In the book The
Way of the Mindful Education, Daniel Rechtschaffen suggests that perhaps one of
the first forms of mindfulness was animal tracking.
Close your eyes
for a minute and put yourself in the footsteps of someone from a time in which
you did not go to the store for food. Take a deep breath and picture yourself getting
ready to track an animal you need, to be able to feed your family. From
childhood you were taught by your elders how to track the animals you were
seeking out. The way they taught you was to take you on a tracking hike. They
showed you the tracks, they spoke the words into you. You didn’t sit and read
about the tracking process, you lived it as you were taught it.
As you were living
the teaching of tracking animals you were also taught to have an awareness of
yourself and your surroundings. You were taught that as you tracked an animal,
it was very likely, another animal was tracking you. If you wanted to survive
you needed to have a total awareness of your present moment. You needed to be
mindful!
This mindful
living taught you to calm your body, slow your breathing, keep your focus on
the present and your surroundings.

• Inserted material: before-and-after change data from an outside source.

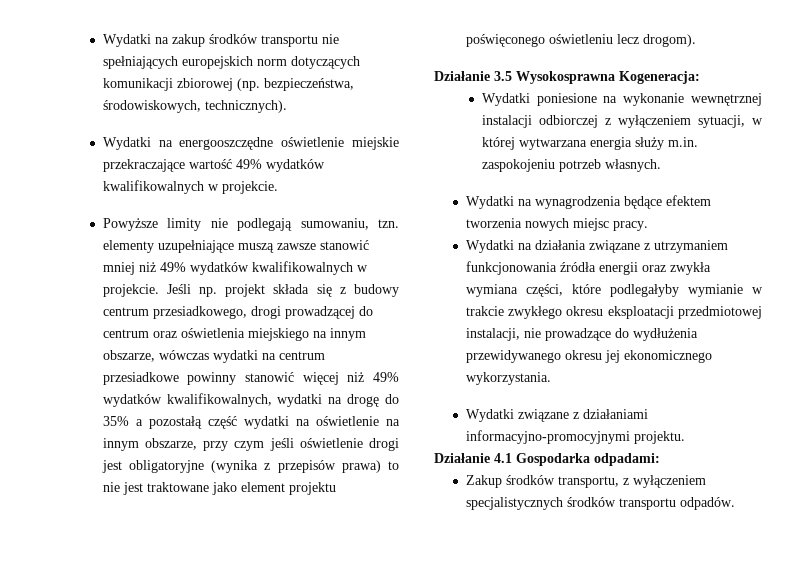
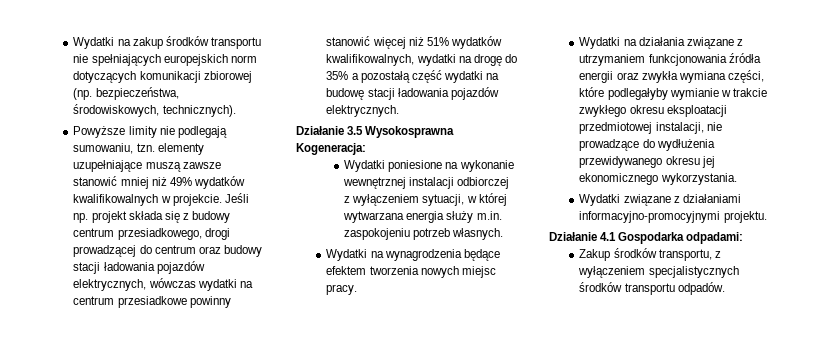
- Wydatki na energooszczędne oświetlenie miejskie przekraczające wartość 49% wydatków kwalifikowalnych w projekcie.
- Jeśli np. projekt składa się z budowy centrum przesiadkowego, drogi prowadzącej do centrum oraz oświetlenia miejskiego na innym obszarze, wówczas wydatki na centrum przesiadkowe powinny stanowić więcej niż 49% wydatków kwalifikowalnych, wydatki na drogę do 35% a pozostałą część wydatki na oświetlenie na innym obszarze, przy czym jeśli oświetlenie drogi jest obligatoryjne (wynika z przepisów prawa) to nie jest traktowane jako element projektu poświęconego oświetleniu lecz drogom).
+ Jeśli np. projekt składa się z budowy centrum przesiadkowego, drogi prowadzącej do centrum oraz budowy stacji ładowania pojazdów elektrycznych, wówczas wydatki na centrum przesiadkowe powinny stanowić więcej niż 51% wydatków kwalifikowalnych, wydatki na drogę do 35% a pozostałą część wydatki na budowę stacji ładowania pojazdów elektrycznych.

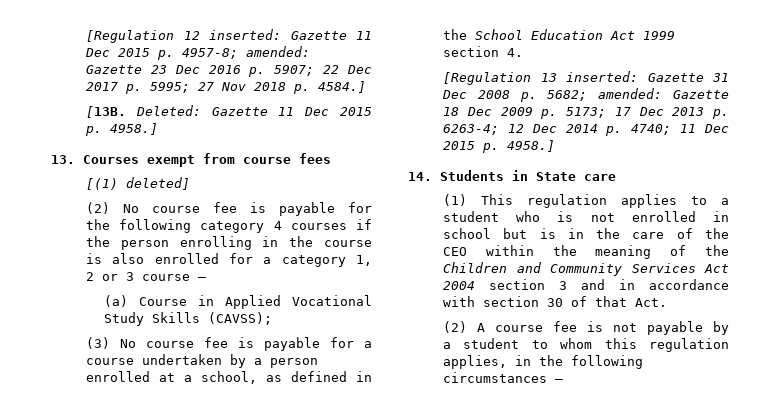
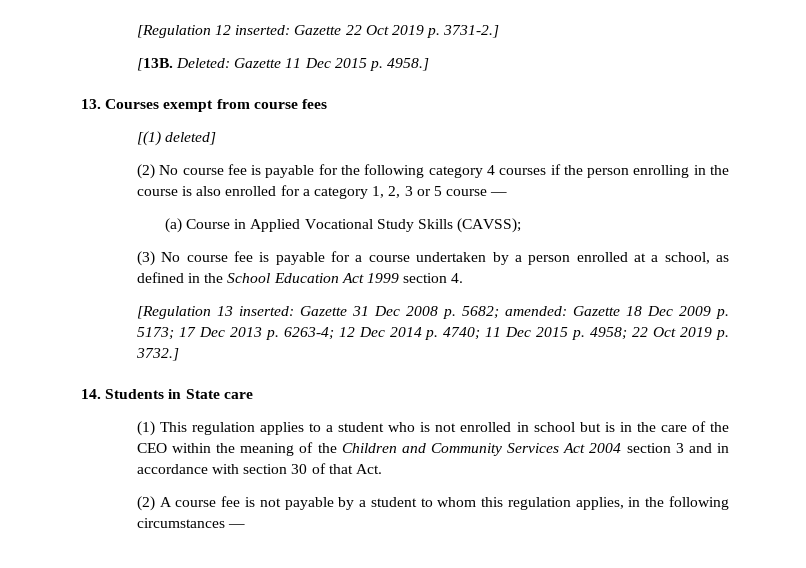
- [Regulation 12 inserted: Gazette 11 Dec 2015 p. 4957-8; amended: Gazette 23 Dec 2016 p. 5907; 22 Dec 2017 p. 5995; 27 Nov 2018 p. 4584.]
+ [Regulation 12 inserted: Gazette 22 Oct 2019 p. 3731-2.]
- (2) No course fee is payable for the following category 4 courses if the person enrolling in the course is also enrolled for a category 1, 2 or 3 course —
+ (2) No course fee is payable for the following category 4 courses if the person enrolling in the course is also enrolled for a category 1, 2, 3 or 5 course —
- [Regulation 13 inserted: Gazette 31 Dec 2008 p. 5682; amended: Gazette 18 Dec 2009 p. 5173; 17 Dec 2013 p. 6263-4; 12 Dec 2014 p. 4740; 11 Dec 2015 p. 4958.]
+ [Regulation 13 inserted: Gazette 31 Dec 2008 p. 5682; amended: Gazette 18 Dec 2009 p. 5173; 17 Dec 2013 p. 6263-4; 12 Dec 2014 p. 4740; 11 Dec 2015 p. 4958; 22 Oct 2019 p. 3732.]

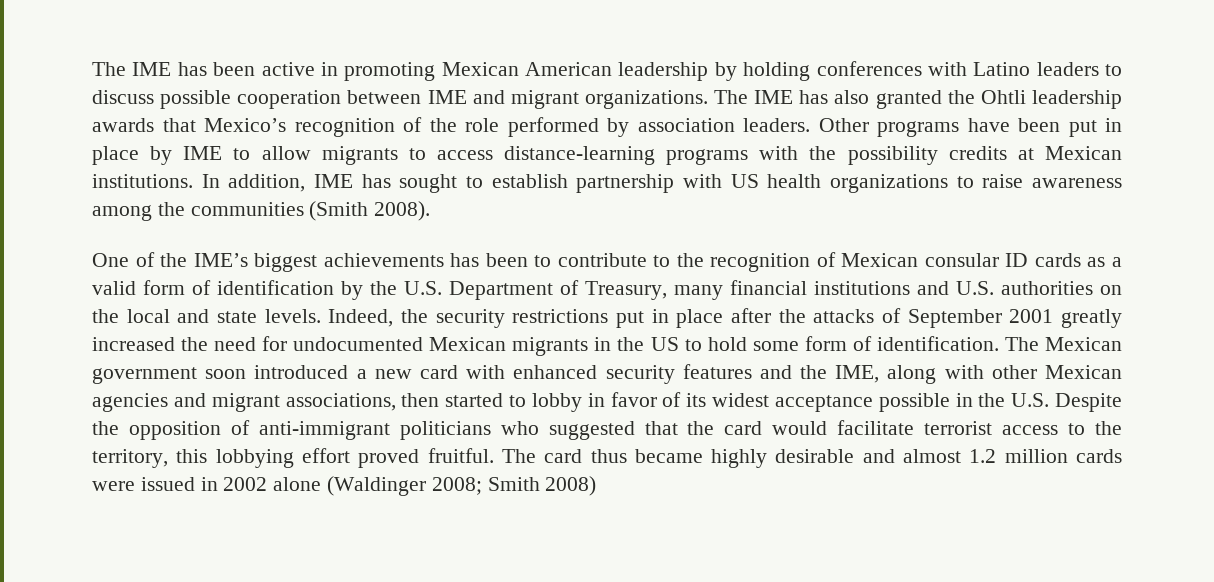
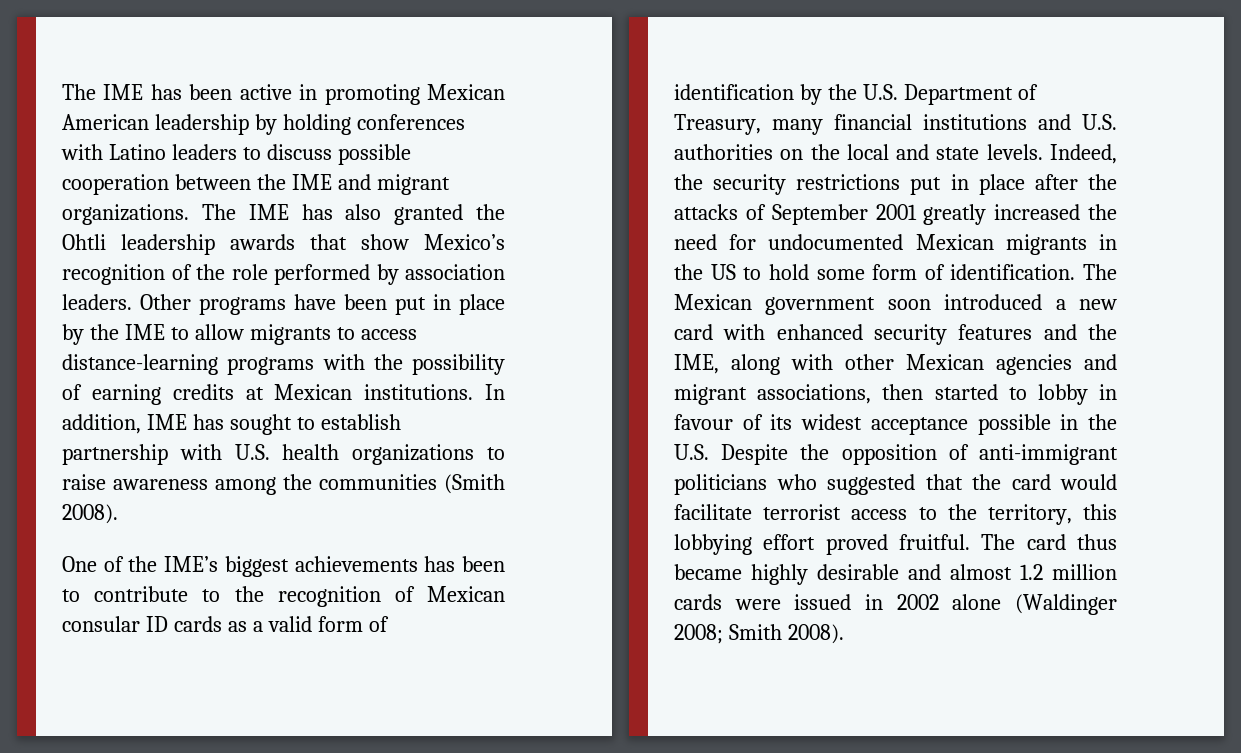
- The IME has been active in promoting Mexican American leadership by holding conferences with Latino leaders to discuss possible cooperation between IME and migrant organizations.
+ The IME has been active in promoting Mexican American leadership by holding conferences with Latino leaders to discuss possible cooperation between the IME and migrant organizations.
- The IME has also granted the Ohtli leadership awards that Mexico’s recognition of the role performed by association leaders.
+ The IME has also granted the Ohtli leadership awards that show Mexico’s recognition of the role performed by association leaders.
- Other programs have been put in place by IME to allow migrants to access distance-learning programs with the possibility credits at Mexican institutions.
+ Other programs have been put in place by the IME to allow migrants to access distance-learning programs with the possibility of earning credits at Mexican institutions.
- In addition, IME has sought to establish partnership with US health organizations to raise awareness among the communities (Smith 2008).
+ In addition, IME has sought to establish partnership with U.S. health organizations to raise awareness among the communities (Smith 2008).
- The Mexican government soon introduced a new card with enhanced security features and the IME, along with other Mexican agencies and migrant associations, then started to lobby in favor of its widest acceptance possible in the U.S. Despite the opposition of anti-immigrant politicians who suggested that the card would facilitate terrorist access to the territory, this lobbying effort proved fruitful.
+ The Mexican government soon introduced a new card with enhanced security features and the IME, along with other Mexican agencies and migrant associations, then started to lobby in favour of its widest acceptance possible in the U.S. Despite the opposition of anti-immigrant politicians who suggested that the card would facilitate terrorist access to the territory, this lobbying effort proved fruitful.
- The card thus became highly desirable and almost 1.2 million cards were issued in 2002 alone (Waldinger 2008; Smith 2008)
+ The card thus became highly desirable and almost 1.2 million cards were issued in 2002 alone (Waldinger 2008; Smith 2008).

As you learned about animals, you learned to
control yourself. You were living your lesson of self-control.
George Leoniak the
author of The Mindful Tracker, is an internationally known and certified
tracker who teaches mindfulness alongside tracking. He talks about not putting
projections into the tracking experience. He states it is best to have an open
mind and not assume a track is a squirrel track until you study it, track it,
and know it. He talks about how this relates to how we see ourselves and others
and not putting projects onto others and getting to know them and getting to
know ourselves.
George talks about
never taking cell phones into a tracking environment to ensure you are full
submerged in the experience, to find the zen, to be mindful. We can use this
lesson to help us remember to put aside distractions an be fully present in our
mindful experiences.
If you’d like to
learn more from George check out his website - http://mindfultracker.com/
Now that we have
explored the origin of mindful tracking and creating self-control let’s find a
way to live this and pass it along to our students.
I would not
suggest taking your students on a tracking adventure outside. That being said
we can do a mock-tracking inside.
For this week’s
mindfulness, after you have worked with your students to understand that
background to mindful tracking, practice the tracking!
Maybe you simply
read to them from the blog. Or maybe you get super creative and create a
tracking story to tell your students. Make sure to talk about taking slow deep
breaths, having quiet steady slow steps, keep focused wide eyes, and use your
ears to listen for signs of what is and is not in your surroundings.
After you have
created the back story, taught the mindful self-control, practice! Please!!! I
have taken the time to put animal tracks around the building. I encourage you
to take a mindful walk around the building, find a set of animal tracks (there
are a few different sets) and track the animal.